Archaeologists have made an important discovery in the Kingdom of Aksum, an ancient power in Northeast Africa, identifying two churches from the time after Aksumite’s conversion to Christianity. These are some of the first churches in the kingdom, dating indeed from this key period.
The Aksumite Kingdom dominated much of the northern Horn of Africa in the first millennium AD, stretching from Ethiopia to Arabia, and was an important contemporary of the Roman Empire. Like its Mediterranean neighbor, Aksumite’s leader – King Ezana – converted to Christianity in the 4th century AD, but churches dated with certainty from this period are rare, according to Phys.org.
However, two churches in the important Aksumite port of Adulis, in present-day Eritrea, help fill this gap.

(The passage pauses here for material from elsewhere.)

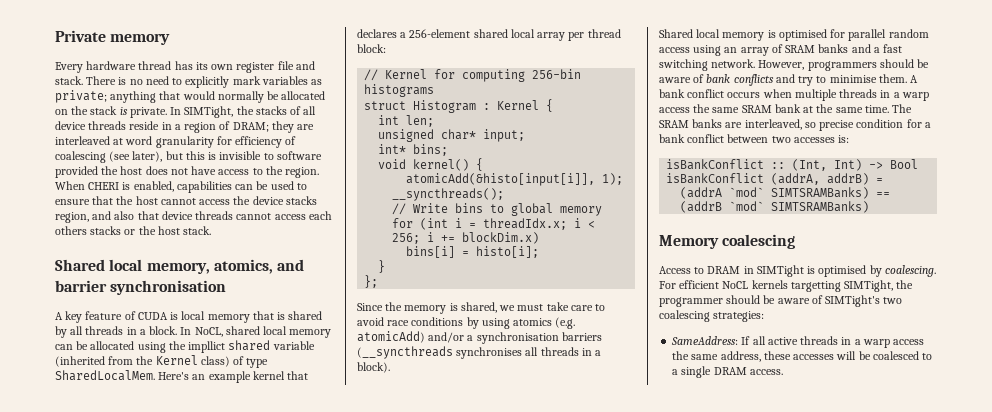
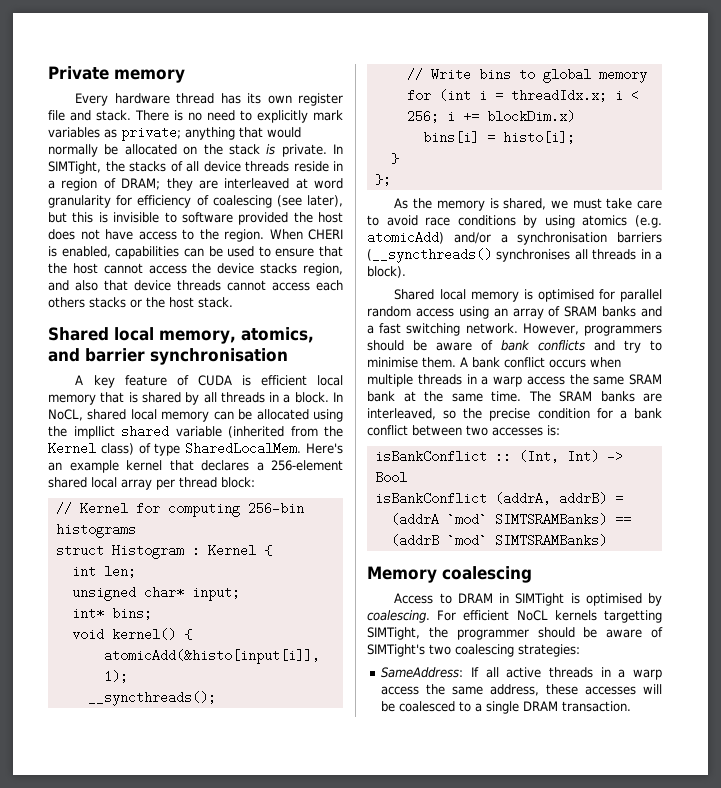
(179, 316) none -> [260,375,307,386] efficient
[357,303,383,311] Since -> [394,198,409,209] As
[357,346,453,359] (__syncthreads -> [367,248,492,263] (__syncthreads()
(816, 125) none -> [463,408,483,419] the
[749,369,783,375] access. -> [562,701,632,712] transaction.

One is an elaborate cathedral, complete with the remains of a baptistery, which is close to the center of the city and was first excavated in 1868. The other, first excavated in 1907, is located to the East and has a ring of columns suggesting that it once had a dome.
The churches, unearthed again after more than a century
After more than 100 years since these churches were first excavated, archaeologists have re-examined the buildings using modern techniques. Dr. Gabriele Castiglia, of the Pontifical Institute of Christian Archeology in Rome, Italy, is part of the team re-excavating and radiocarbon dating the site. This new data allowed them to accurately reconstruct the history of the churches, and the results were published in the journal Antiquity.

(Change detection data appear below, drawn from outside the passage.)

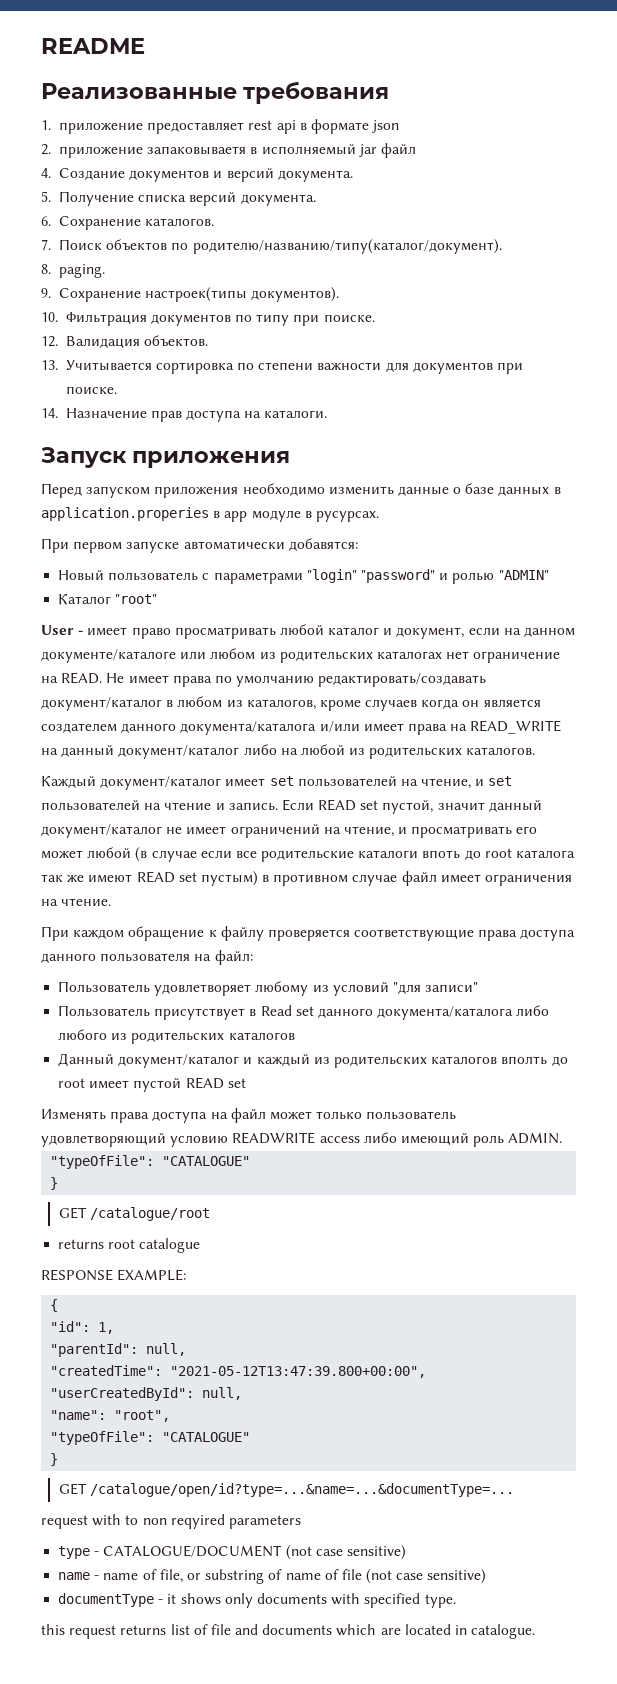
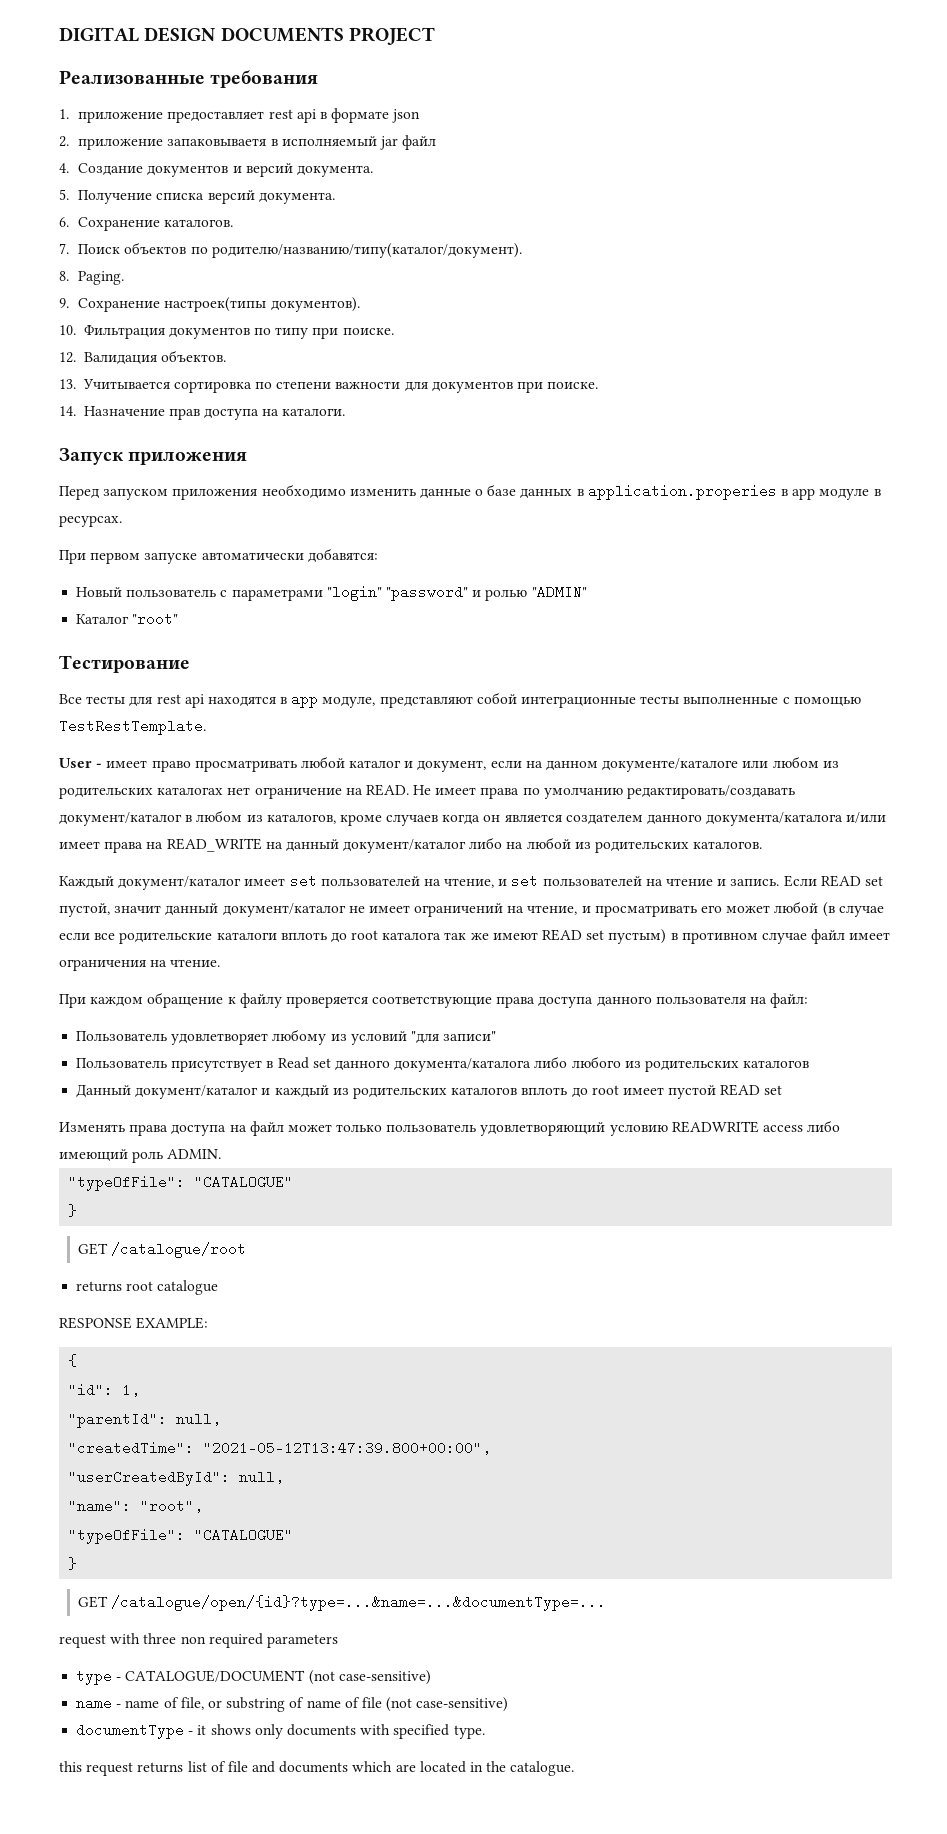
[41,38,145,54] README -> [59,27,435,45] DIGITAL DESIGN DOCUMENTS PROJECT
[58,264,105,278] paging. -> [78,271,125,285] Paging.
[315,511,379,522] русурсах. -> [59,515,122,527] ресурсах.
(158, 599) none -> [59,655,190,673] [59,692,861,708] [59,719,206,735] // Тестирование // Все тесты для rest api находятся в app модуле, представляют собой интеграционные тесты выполненные с помощью TestRestTemplate.
[422,850,461,859] впоть -> [280,932,327,940] вплоть
[501,1056,548,1065] вполть -> [521,1087,568,1095] вплоть
[90,1483,515,1497] /catalogue/open/id?type=...&name=...&documentType=... -> [111,1595,607,1611] /catalogue/open/{id}?type=...&name=...&documentType=...
[125,1514,225,1529] to non reqyired -> [143,1633,263,1648] three non required
[315,1545,406,1560] case sensitive) -> [338,1670,431,1685] case-sensitive)
[396,1569,487,1584] case sensitive) -> [416,1697,509,1712] case-sensitive)
(468, 1630) none -> [486,1761,507,1772] the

Research has revealed that the construction of the cathedral began between 400-535 AD. while the church was built 480-625 AD. This makes them some of the oldest definitely dated churches of the Aksumite Kingdom and the oldest known outside the central area of the capital. This shows a relatively rapid spread of Christianity in the Kingdom of Aksum.
“Having an accurate chronology for these churches is key to understanding how the process of conversion to Christianity shaped the geographic and cultural area,” said Dr. Castiglia.

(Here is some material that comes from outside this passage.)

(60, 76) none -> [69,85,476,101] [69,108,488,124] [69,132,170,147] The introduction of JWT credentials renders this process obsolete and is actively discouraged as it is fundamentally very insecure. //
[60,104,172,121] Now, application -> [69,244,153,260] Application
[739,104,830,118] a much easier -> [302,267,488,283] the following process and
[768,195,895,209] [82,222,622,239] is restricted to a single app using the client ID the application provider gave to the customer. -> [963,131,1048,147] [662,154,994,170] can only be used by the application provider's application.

The buildings reflect influences from diverse cultures
Crucially, the buildings show that the spread of Christianity was not the result of a single factor, such as King Ezana’s tenure. The churches include elements from many traditions, reflecting the various influences on the conversion of the kingdom. The domed church, for example, is unique to the Aksumite Kingdom and appears to be inspired by Byzantine churches. Meanwhile, the cathedral is built on a large platform in the Aksumite tradition.
Churches can also shed light on the later arrival of Islam. Adulis went through a period of gradual decline and the churches eventually fell into disrepair. The continued use of existing sacred spaces could indicate that a conversion of the region to Islam was also a multicultural phenomenon, with local customs mixed with the new religion.
Together, these buildings show that the religious history of the Horn of Africa was cosmopolitan, with diverse groups influencing the spread of beliefs.